#### TRY IT:
For the material that follows, tally the lines holding "Silicone" and give the total alone.

#### GIVEN INFORMATION:
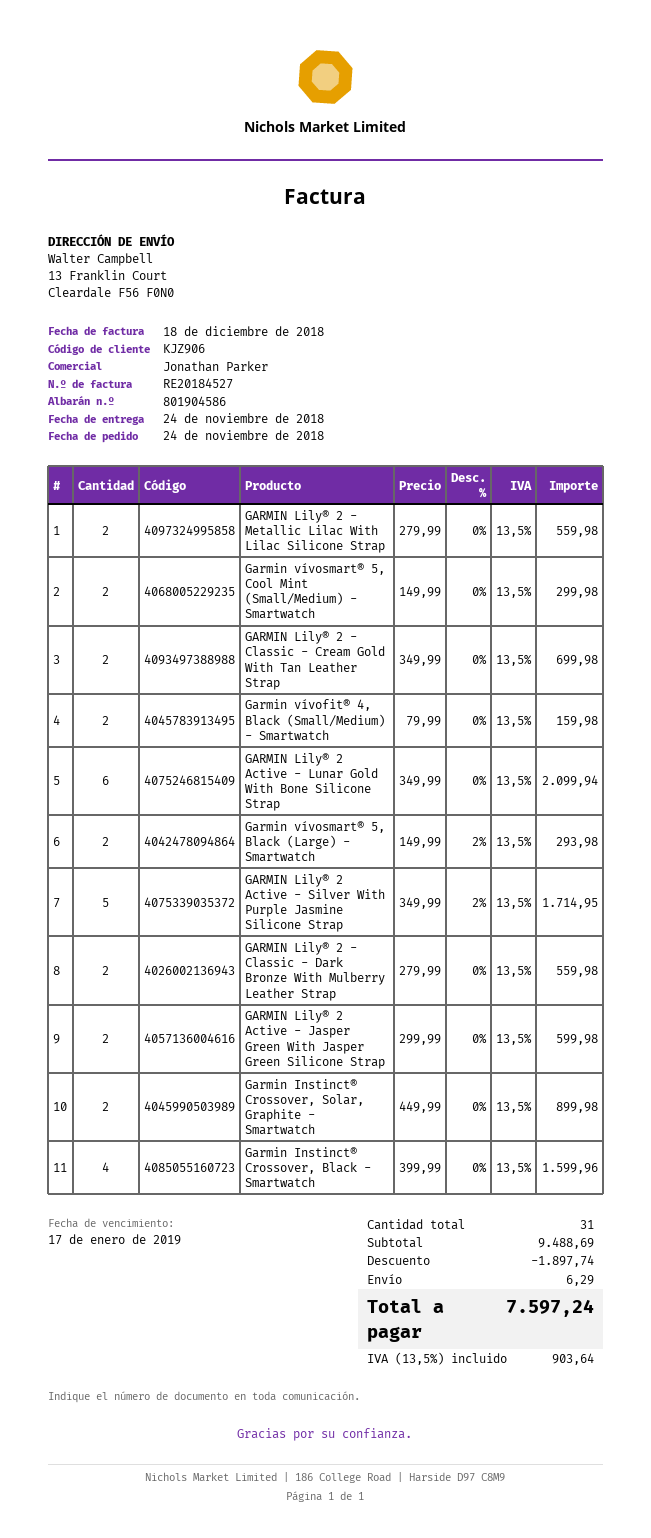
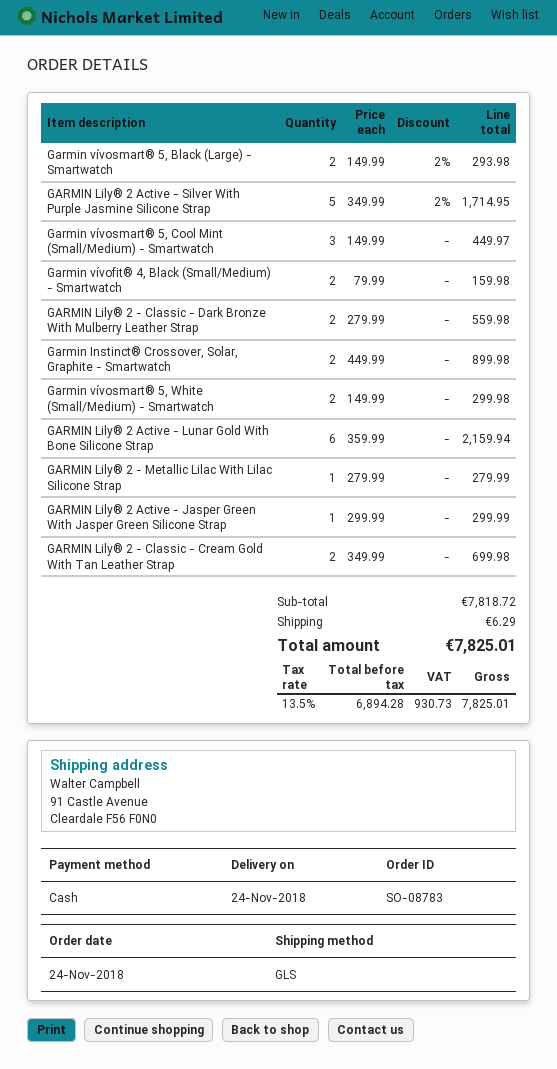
ship to: 13 Franklin Court, Cleardale F56 F0N0 -> 91 Castle Avenue, Cleardale F56 F0N0
GARMIN Lily® 2 - Metallic Lilac With Lilac Silicone Strap: 2 x 279.99 = 559.98 -> 1 x 279.99 = 279.99
Garmin vívosmart® 5, Cool Mint (Small/Medium) - Smartwatch: 2 x 149.99 = 299.98 -> 3 x 149.99 = 449.97
GARMIN Lily® 2 Active - Lunar Gold With Bone Silicone Strap: 6 x 349.99 = 2099.94 -> 6 x 359.99 = 2159.94
GARMIN Lily® 2 Active - Jasper Green With Jasper Green Silicone Strap: 2 x 299.99 = 599.98 -> 1 x 299.99 = 299.99
Garmin Instinct® Crossover, Black - Smartwatch: 4 x 399.99 = 1599.96 -> none
Garmin vívosmart® 5, White (Small/Medium) - Smartwatch: none -> 2 x 149.99 = 299.98
subtotal: 9488.69 -> 7818.72
discount: 1897.74 -> none
tax: 13.5% = 903.64 -> 13.5% = 930.73
total: 7597.24 -> 7825.01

#### REPLY TO THE EXERCISE:
3